Segment Start: Information provided

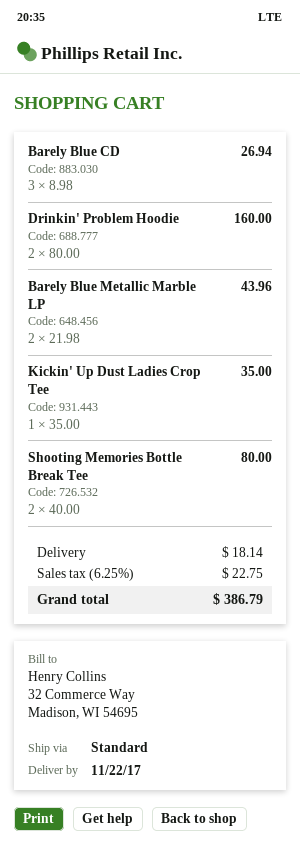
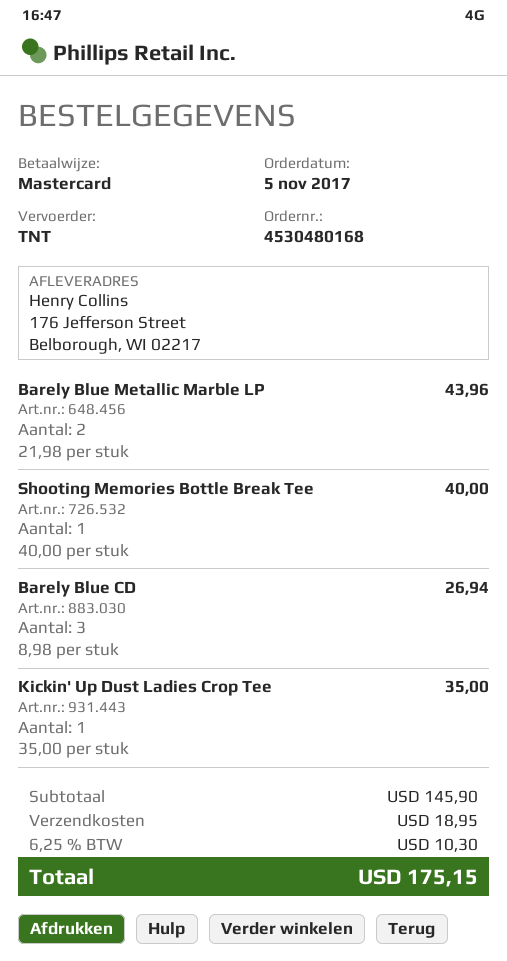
shipping method: standard -> TNT
Drinkin' Problem Hoodie: 2 x 80.00 = 160.00 -> none
Shooting Memories Bottle Break Tee: 2 x 40.00 = 80.00 -> 1 x 40.00 = 40.00
shipping: 18.14 -> 18.95
tax: 6.25% = 22.75 -> 6.25% = 10.30
total: 386.79 -> 175.15

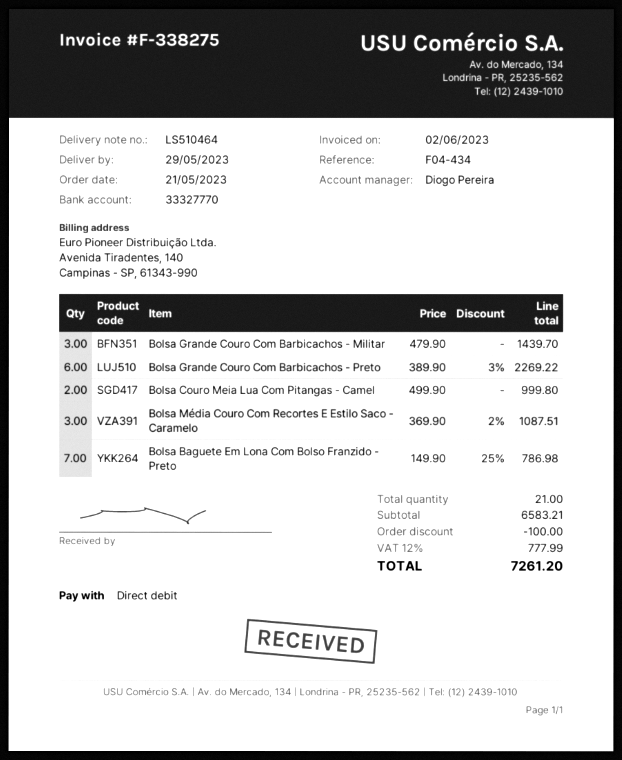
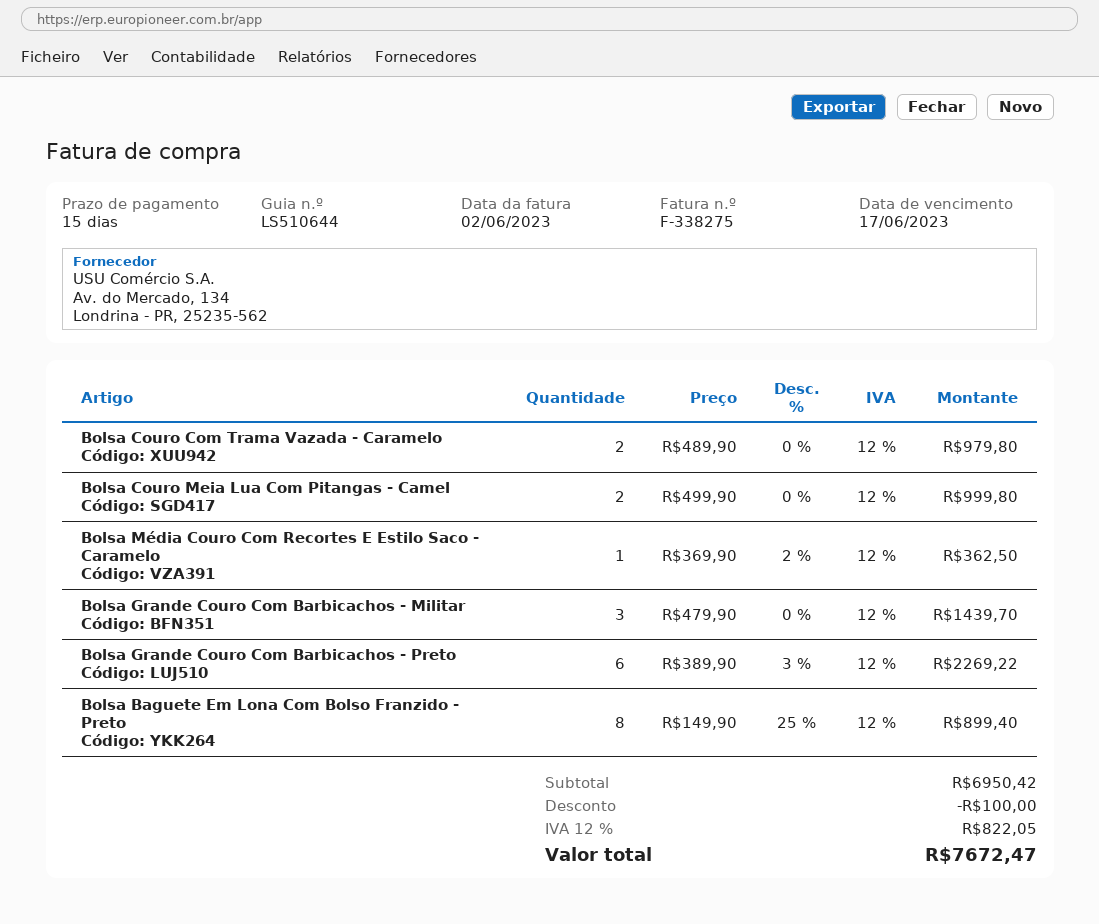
delivery note number: LS510464 -> LS510644
Bolsa Média Couro Com Recortes E Estilo Saco - Caramelo: 3 x 369.90 - 2% = 1087.51 -> 1 x 369.90 - 2% = 362.50
Bolsa Baguete Em Lona Com Bolso Franzido - Preto: 7 x 149.90 - 25% = 786.98 -> 8 x 149.90 - 25% = 899.40
Bolsa Couro Com Trama Vazada - Caramelo: none -> 2 x 489.90 = 979.80
subtotal: 6583.21 -> 6950.42
tax: 12% = 777.99 -> 12% = 822.05
total: 7261.20 -> 7672.47

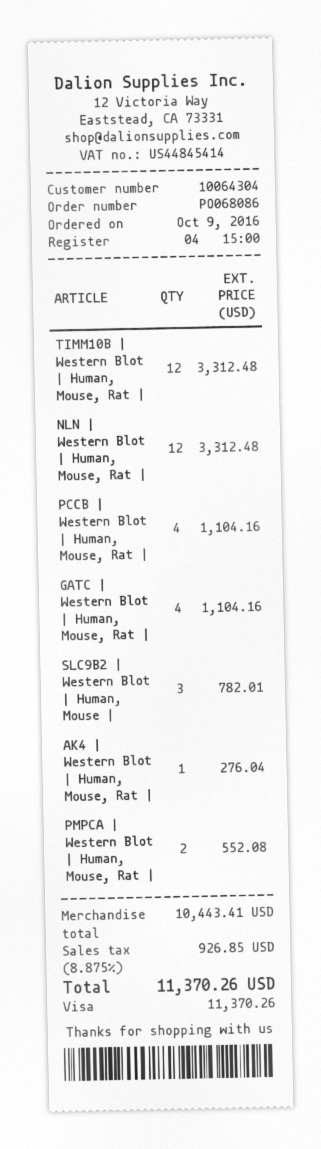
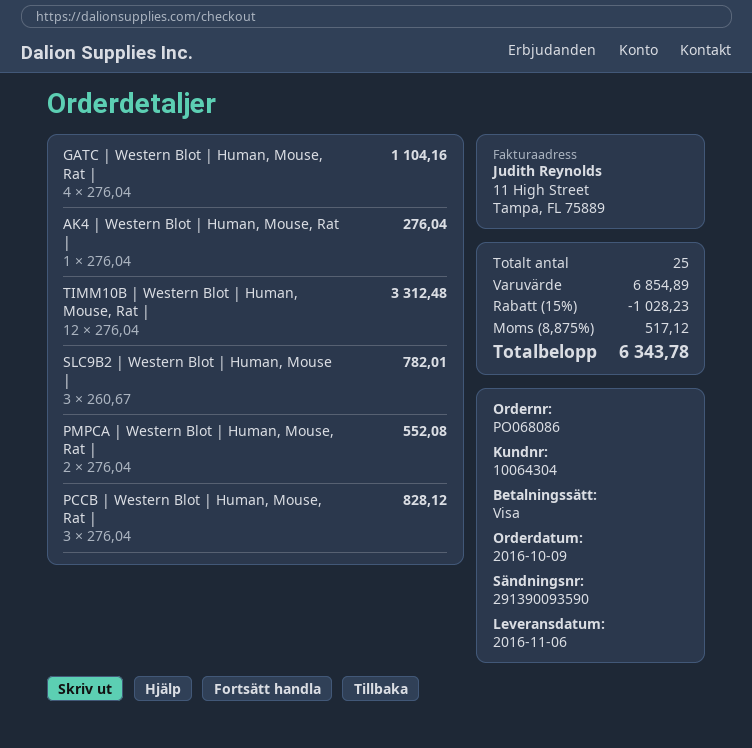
NLN | Western Blot | Human, Mouse, Rat |: 12 for 3312.48 -> none
PCCB | Western Blot | Human, Mouse, Rat |: 4 for 1104.16 -> 3 for 828.12
subtotal: 10443.41 -> 6854.89
discount: none -> 15% = 1028.23
tax: 8.875% = 926.85 -> 8.875% = 517.12
total: 11370.26 -> 6343.78

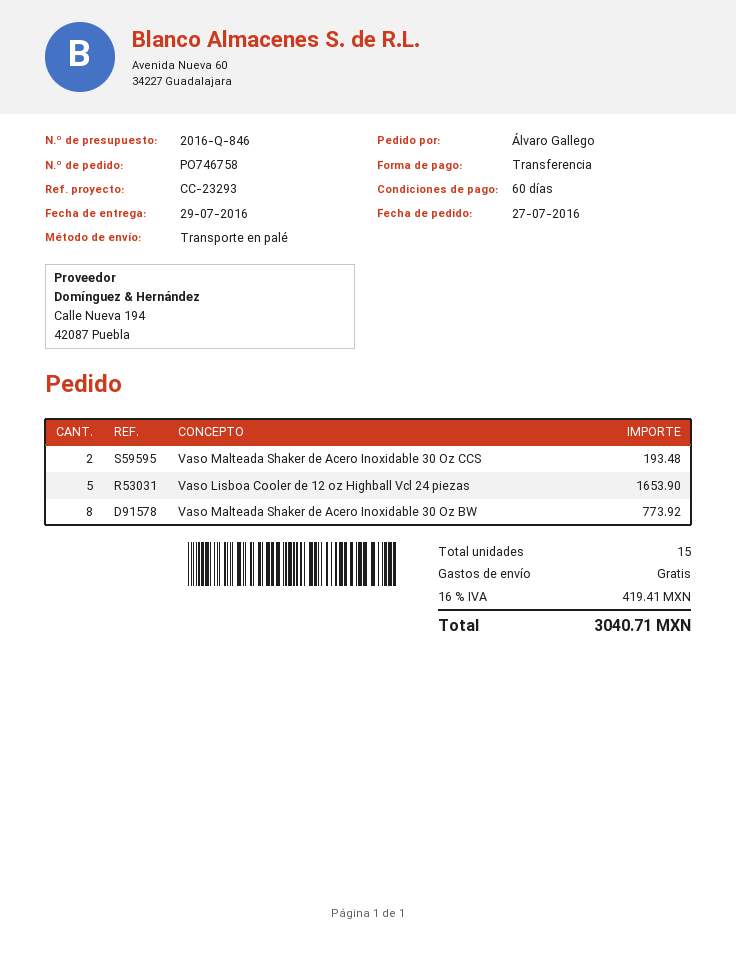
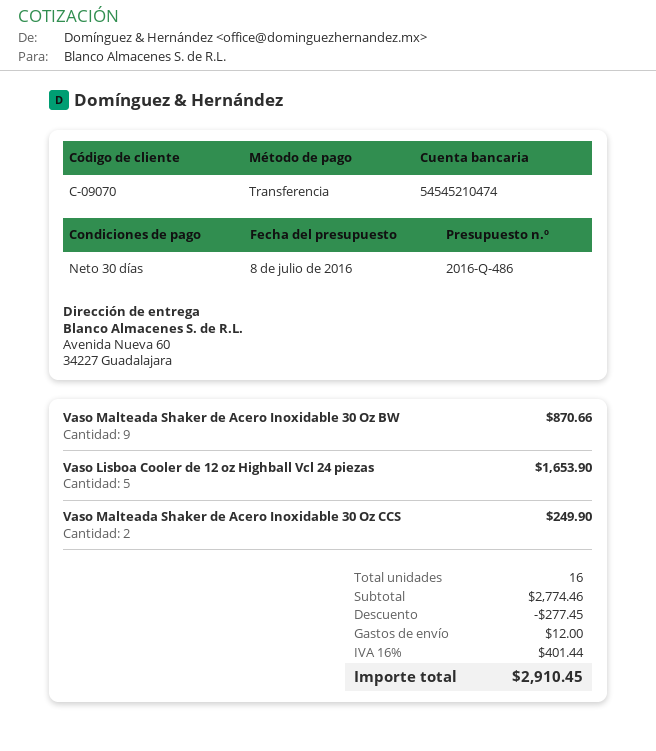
quote number: 2016-Q-846 -> 2016-Q-486
payment terms: 60 days -> 30 days
Vaso Malteada Shaker de Acero Inoxidable 30 Oz CCS: 2 for 193.48 -> 2 for 249.90
Vaso Malteada Shaker de Acero Inoxidable 30 Oz BW: 8 for 773.92 -> 9 for 870.66
total quantity: 15 -> 16
discount: none -> 277.45
shipping: 0.00 -> 12.00
tax: 16% = 419.41 -> 16% = 401.44
total: 3040.71 -> 2910.45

Segment End: Information provided

■ Assignment
Could you write out every line above exactly as it stands, with no images?

■ Task result
shipping method: standard -> TNT
Drinkin' Problem Hoodie: 2 x 80.00 = 160.00 -> none
Shooting Memories Bottle Break Tee: 2 x 40.00 = 80.00 -> 1 x 40.00 = 40.00
shipping: 18.14 -> 18.95
tax: 6.25% = 22.75 -> 6.25% = 10.30
total: 386.79 -> 175.15

delivery note number: LS510464 -> LS510644
Bolsa Média Couro Com Recortes E Estilo Saco - Caramelo: 3 x 369.90 - 2% = 1087.51 -> 1 x 369.90 - 2% = 362.50
Bolsa Baguete Em Lona Com Bolso Franzido - Preto: 7 x 149.90 - 25% = 786.98 -> 8 x 149.90 - 25% = 899.40
Bolsa Couro Com Trama Vazada - Caramelo: none -> 2 x 489.90 = 979.80
subtotal: 6583.21 -> 6950.42
tax: 12% = 777.99 -> 12% = 822.05
total: 7261.20 -> 7672.47

NLN | Western Blot | Human, Mouse, Rat |: 12 for 3312.48 -> none
PCCB | Western Blot | Human, Mouse, Rat |: 4 for 1104.16 -> 3 for 828.12
subtotal: 10443.41 -> 6854.89
discount: none -> 15% = 1028.23
tax: 8.875% = 926.85 -> 8.875% = 517.12
total: 11370.26 -> 6343.78

quote number: 2016-Q-846 -> 2016-Q-486
payment terms: 60 days -> 30 days
Vaso Malteada Shaker de Acero Inoxidable 30 Oz CCS: 2 for 193.48 -> 2 for 249.90
Vaso Malteada Shaker de Acero Inoxidable 30 Oz BW: 8 for 773.92 -> 9 for 870.66
total quantity: 15 -> 16
discount: none -> 277.45
shipping: 0.00 -> 12.00
tax: 16% = 419.41 -> 16% = 401.44
total: 3040.71 -> 2910.45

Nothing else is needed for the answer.